[TASK OBJECTIVE]
Print the data exactly. Omit the pictures.

[DATA SHOWN]

----------------------------------------

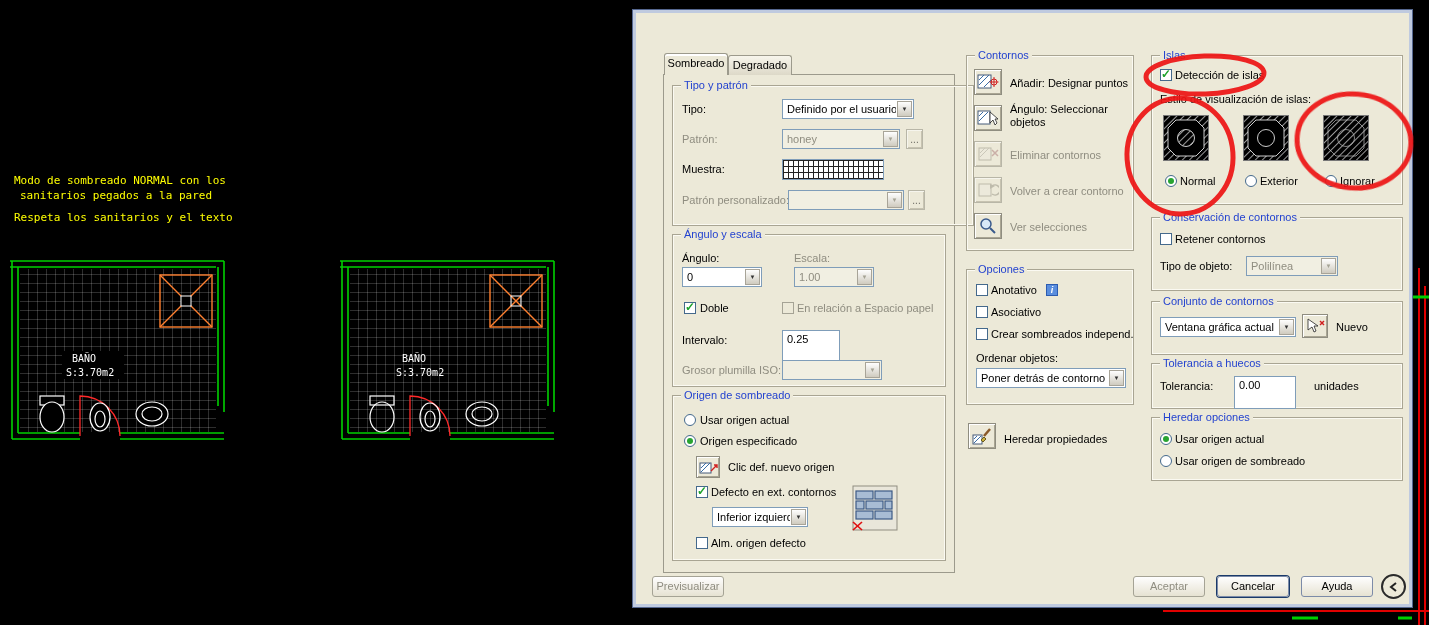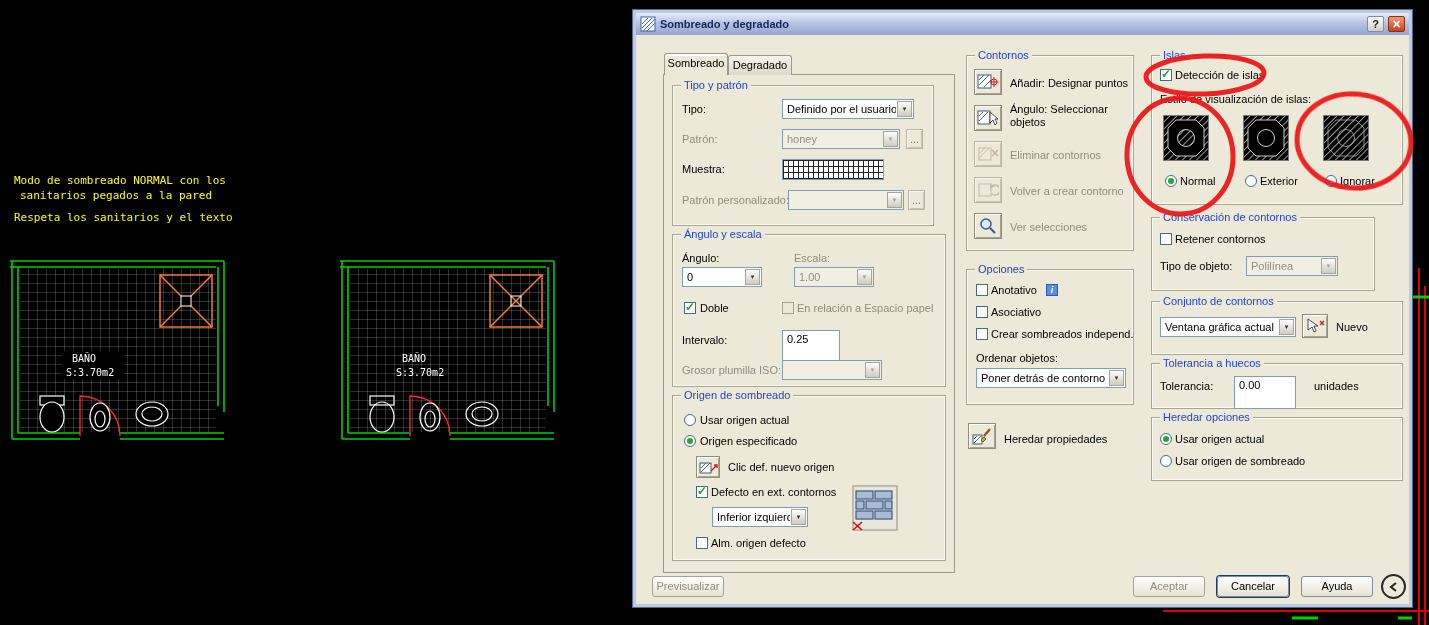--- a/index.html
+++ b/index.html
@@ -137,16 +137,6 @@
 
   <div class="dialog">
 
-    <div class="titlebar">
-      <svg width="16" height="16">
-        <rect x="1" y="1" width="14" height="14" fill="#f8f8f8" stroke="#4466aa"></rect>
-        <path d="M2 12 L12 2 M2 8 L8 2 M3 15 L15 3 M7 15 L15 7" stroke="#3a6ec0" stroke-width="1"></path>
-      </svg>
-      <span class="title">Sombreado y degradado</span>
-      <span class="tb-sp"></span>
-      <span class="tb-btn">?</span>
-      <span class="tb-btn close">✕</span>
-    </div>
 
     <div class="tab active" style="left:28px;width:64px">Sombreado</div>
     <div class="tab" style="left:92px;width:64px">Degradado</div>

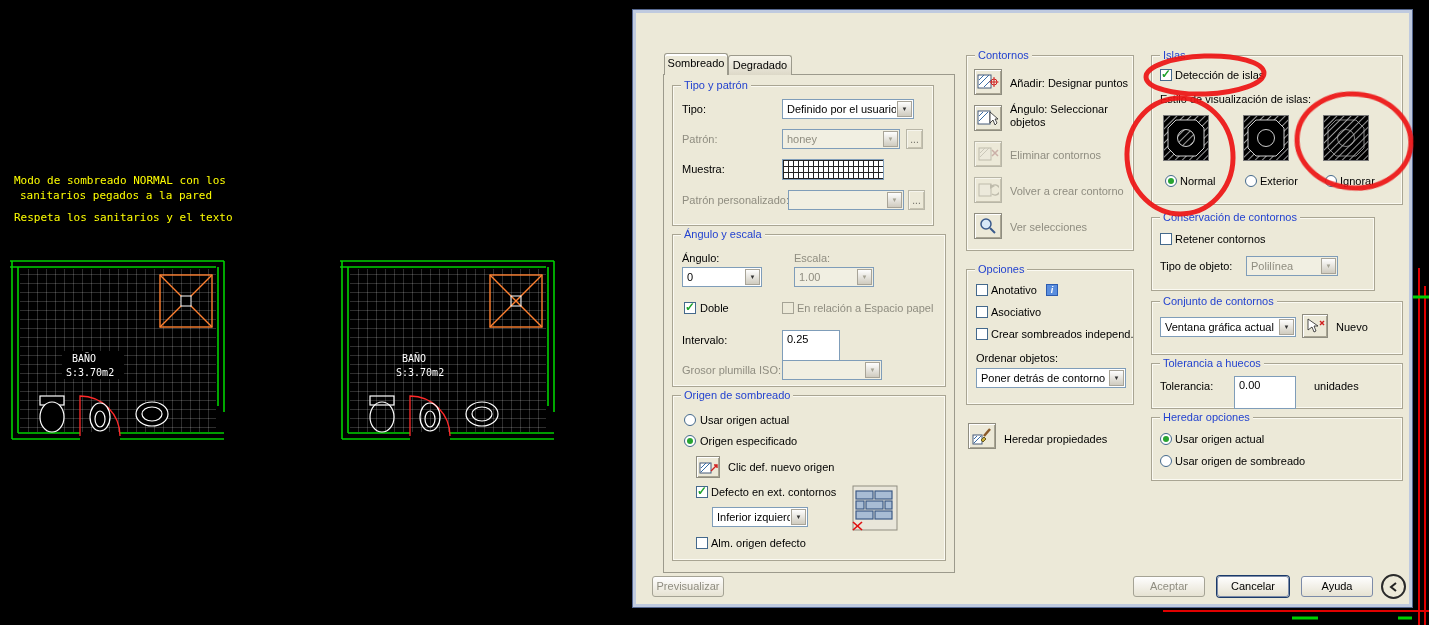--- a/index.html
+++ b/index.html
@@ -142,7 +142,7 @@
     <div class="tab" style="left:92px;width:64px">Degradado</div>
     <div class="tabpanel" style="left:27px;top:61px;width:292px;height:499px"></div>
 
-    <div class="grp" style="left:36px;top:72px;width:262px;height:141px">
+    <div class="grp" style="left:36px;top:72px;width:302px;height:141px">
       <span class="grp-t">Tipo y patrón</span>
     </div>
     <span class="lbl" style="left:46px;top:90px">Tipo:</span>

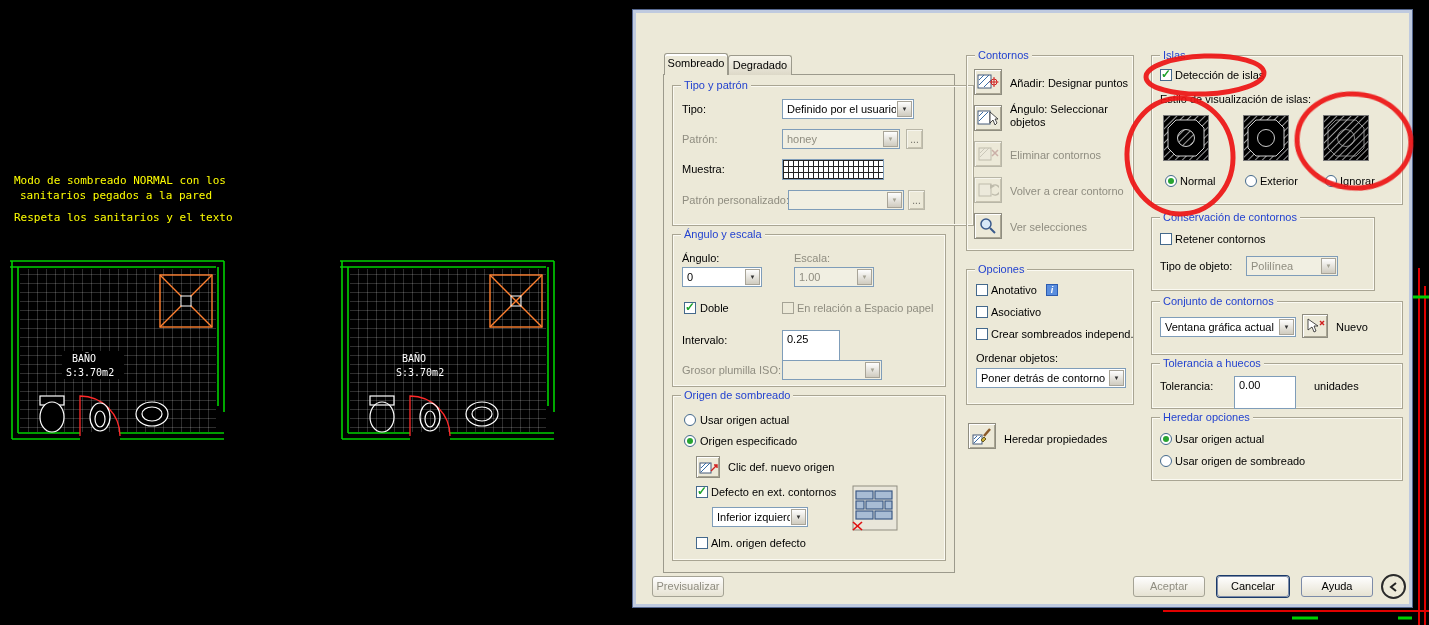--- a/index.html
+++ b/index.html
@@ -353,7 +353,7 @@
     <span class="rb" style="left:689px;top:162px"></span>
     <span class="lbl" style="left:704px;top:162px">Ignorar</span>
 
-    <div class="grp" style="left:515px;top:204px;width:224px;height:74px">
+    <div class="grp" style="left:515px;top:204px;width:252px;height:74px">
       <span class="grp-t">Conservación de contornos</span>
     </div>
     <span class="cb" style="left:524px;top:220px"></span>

----------------------------------------

[OUTPUT BELOW]
--- a/index.html
+++ b/index.html
@@ -137,16 +137,6 @@
 
   <div class="dialog">
 
-    <div class="titlebar">
-      <svg width="16" height="16">
-        <rect x="1" y="1" width="14" height="14" fill="#f8f8f8" stroke="#4466aa"></rect>
-        <path d="M2 12 L12 2 M2 8 L8 2 M3 15 L15 3 M7 15 L15 7" stroke="#3a6ec0" stroke-width="1"></path>
-      </svg>
-      <span class="title">Sombreado y degradado</span>
-      <span class="tb-sp"></span>
-      <span class="tb-btn">?</span>
-      <span class="tb-btn close">✕</span>
-    </div>
 
     <div class="tab active" style="left:28px;width:64px">Sombreado</div>
     <div class="tab" style="left:92px;width:64px">Degradado</div>

--- a/index.html
+++ b/index.html
@@ -142,7 +142,7 @@
     <div class="tab" style="left:92px;width:64px">Degradado</div>
     <div class="tabpanel" style="left:27px;top:61px;width:292px;height:499px"></div>
 
-    <div class="grp" style="left:36px;top:72px;width:262px;height:141px">
+    <div class="grp" style="left:36px;top:72px;width:302px;height:141px">
       <span class="grp-t">Tipo y patrón</span>
     </div>
     <span class="lbl" style="left:46px;top:90px">Tipo:</span>

--- a/index.html
+++ b/index.html
@@ -353,7 +353,7 @@
     <span class="rb" style="left:689px;top:162px"></span>
     <span class="lbl" style="left:704px;top:162px">Ignorar</span>
 
-    <div class="grp" style="left:515px;top:204px;width:224px;height:74px">
+    <div class="grp" style="left:515px;top:204px;width:252px;height:74px">
       <span class="grp-t">Conservación de contornos</span>
     </div>
     <span class="cb" style="left:524px;top:220px"></span>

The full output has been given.